João nodded. He knew that from teaching Fernando.
“Fernando seems pretty fearless. He listens, doesn’t rush you, understands. He doesn’t shock easily, but he’s solid in the faith.”
“I’ve seen him many times in the chapel, praying. Very focused. He’s a good choice. Do you think you can work with him?”
“I can’t imagine anyone not being able to work with him,” Pedro commented.
“Then I’ll ask him after recreation tonight.”
Great confessor
Six months later, Master João’s class on spiritual metaphors in nature had concluded. Prior João, hopefully repentant, was scheduled to return in a few months. Father Bartolomeu spent the rest of his days in prayer in the chapel or at rest in his room. Having done well in his studies, Brother Pedro was on track for ordination.
Father Fernando made an excellent Guest Master. Once a week at recreation, he’d share with Master João one or two unusual incidents from his time in the parlor.

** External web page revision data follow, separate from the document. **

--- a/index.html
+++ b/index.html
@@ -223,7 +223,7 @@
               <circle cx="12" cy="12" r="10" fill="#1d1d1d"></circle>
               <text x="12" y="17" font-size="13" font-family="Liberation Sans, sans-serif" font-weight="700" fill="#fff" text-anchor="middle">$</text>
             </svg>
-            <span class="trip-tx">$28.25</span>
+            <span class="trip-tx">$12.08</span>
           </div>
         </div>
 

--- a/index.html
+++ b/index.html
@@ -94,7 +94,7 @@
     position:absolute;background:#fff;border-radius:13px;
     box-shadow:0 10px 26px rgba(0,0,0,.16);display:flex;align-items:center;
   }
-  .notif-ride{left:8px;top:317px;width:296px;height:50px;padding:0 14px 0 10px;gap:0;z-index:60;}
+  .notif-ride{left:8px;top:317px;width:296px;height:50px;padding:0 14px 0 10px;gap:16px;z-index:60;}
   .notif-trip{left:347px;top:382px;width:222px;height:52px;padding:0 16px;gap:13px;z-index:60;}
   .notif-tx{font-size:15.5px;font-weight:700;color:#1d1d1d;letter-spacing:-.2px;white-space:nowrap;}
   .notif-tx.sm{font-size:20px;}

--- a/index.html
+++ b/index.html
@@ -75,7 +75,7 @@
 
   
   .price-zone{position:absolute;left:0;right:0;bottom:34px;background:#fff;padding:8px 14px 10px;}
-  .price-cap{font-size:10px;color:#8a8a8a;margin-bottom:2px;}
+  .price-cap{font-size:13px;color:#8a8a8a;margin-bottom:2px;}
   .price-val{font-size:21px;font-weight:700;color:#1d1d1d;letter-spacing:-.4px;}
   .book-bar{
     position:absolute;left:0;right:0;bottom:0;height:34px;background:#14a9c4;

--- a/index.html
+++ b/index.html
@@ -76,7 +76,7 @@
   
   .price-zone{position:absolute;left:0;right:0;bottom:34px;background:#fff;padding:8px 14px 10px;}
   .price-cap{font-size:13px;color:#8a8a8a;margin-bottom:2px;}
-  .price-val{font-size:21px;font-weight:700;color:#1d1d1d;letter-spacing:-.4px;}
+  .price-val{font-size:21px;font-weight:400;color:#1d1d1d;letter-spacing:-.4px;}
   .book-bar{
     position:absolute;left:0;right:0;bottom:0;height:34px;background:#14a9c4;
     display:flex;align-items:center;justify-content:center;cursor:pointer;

One week, he had heard the confession of a father who took so long that Brother Pedro was exhausted from playing Apanhada (a catching game) with the father’s three children. The boys had run so quickly in all directions that agile Pedro could barely tag them. However, the game did keep them out of earshot. Another week a large group of penitents arrived. Pedro tended the door and handed out food while Fernando heard twenty-six confessions in a row.
Five raggedy friars
On this sunny November day, Master João sought Fernando at recreation. Sitting on a bench in the shade of a huge pine tree at the edge of the cloister garden, João smiled as Fernando again told him about the raggedy followers of a merchant from Italy. They’d been begging at Holy Cross for several months, taking the food Fernando gave them back to the hovels they called their monastery at Olivares.
“I don’t think I’m going to see the five of them again,” Fernando was saying.

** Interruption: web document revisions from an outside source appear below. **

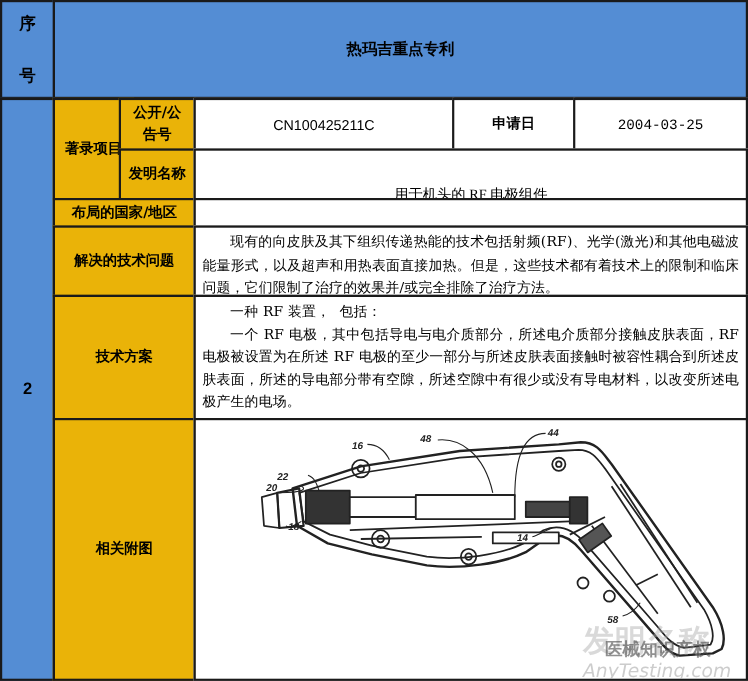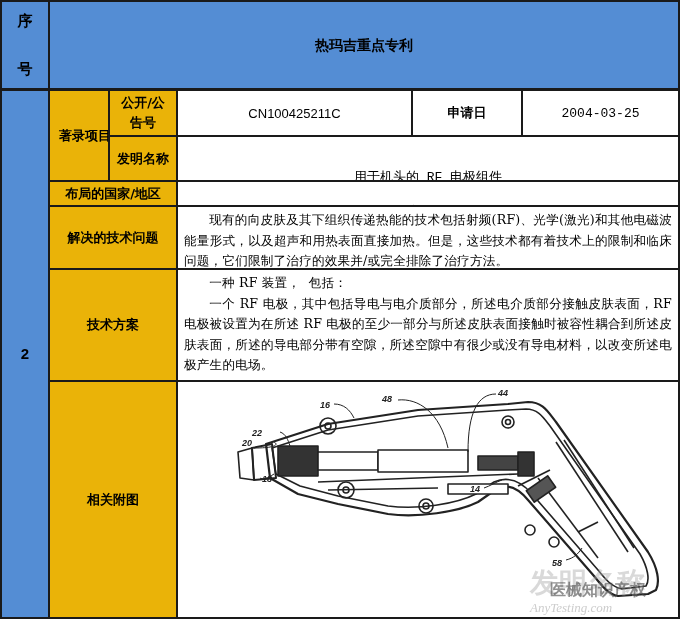--- a/index.html
+++ b/index.html
@@ -13,7 +13,7 @@
     .center { display: flex; align-items: center; justify-content: center; text-align: center; }
     .lbl { font-weight: bold; font-size: 13px; line-height: 20px; }
     .val { font-size: 12.5px; }
-    .serif { font-family: Liberation Mono, monospace; margin-top: 36px; }
+    .serif { font-family: Liberation Serif, serif; margin-top: 36px; }
     .para { font-family: "DejaVu Serif", "Liberation Serif", serif; font-size: 12.6px;
             line-height: 20.5px; padding: 3px 6px 0 6px; text-align: justify; letter-spacing: 0.2px; }
     .para p { margin: 0; text-indent: 2em; }

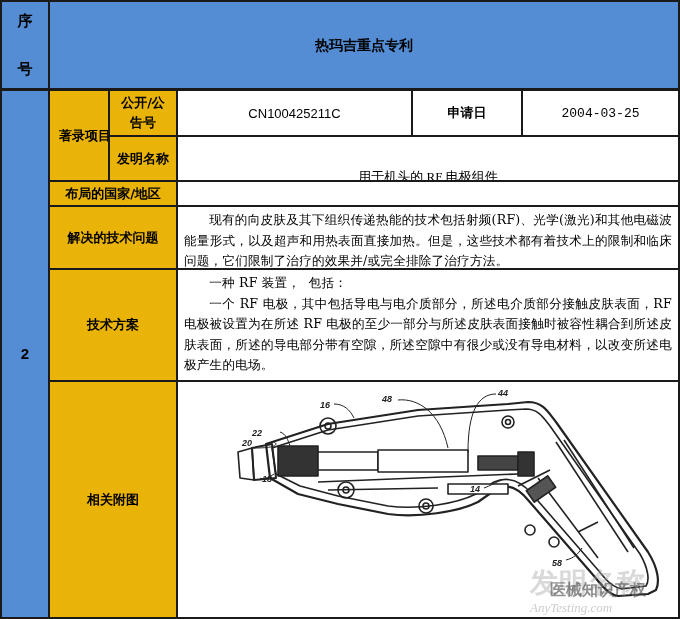--- a/index.html
+++ b/index.html
@@ -142,7 +142,7 @@
   </svg>
   <div class="watermark" style="left:352px;top:182px;font-size:28px;letter-spacing:1px;color:rgba(170,170,170,0.45);">发明名称</div>
   <div class="watermark" style="left:372px;top:198px;font-size:16px;color:rgba(70,70,70,0.6);">医械知识产权</div>
-  <div class="watermark" style="left:352px;top:218px;font-size:13px;font-style:italic;font-weight:normal;color:rgba(170,170,170,0.6);font-family:Liberation Serif, serif;">AnyTesting.com</div>
+  <div class="watermark" style="left:352px;top:218px;font-size:17px;font-style:italic;font-weight:normal;color:rgba(170,170,170,0.6);">AnyTesting.com</div>
 </div>
 
 </body></html>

“Are they being transferred?” João asked.
Fernando nodded. “To Morocco.”
“There are no Christians in Morocco.”
“That’s why they want to go there,” Fernando said softly. “So they can gain converts for Christ.”
“That’s foolish. The Muslims aren’t going to convert to Christ. They’re trying to eliminate Christians.”
“The friars know that. And if they’re the ones eliminated, they know where their souls are going.”
“They’re going to Morocco to be martyred?”
“That’s what they hope.”
“They hope? That’s really foolish.”
Fernando scuffed his sandals against the grass. “Were the apostles foolish? ‘Then you will be handed over to be persecuted and put to death, and you will be hated by all nations because of me.’”
He had just quoted Matthew 24, verse 9. João felt an inner confusion. Was it right to purposely walk into danger?
“Do you want them to be killed?” he quietly asked.
“We have to want what God wants,” Fernando said just as softly.
Meditation
Sometime during his years at Holy Cross, Fernando was ordained a priest and appointed Guest Master. The job entailed welcoming guests, distributing food to those who asked, hearing confessions, and giving counsel. This first appointment prepared Fernando for what would come later.
What did you learn from your first job? How did it prepare you for future progress? Did you learn anything from your first job that changed the course of your life? Was it something you had anticipated? How was your life different after your first job?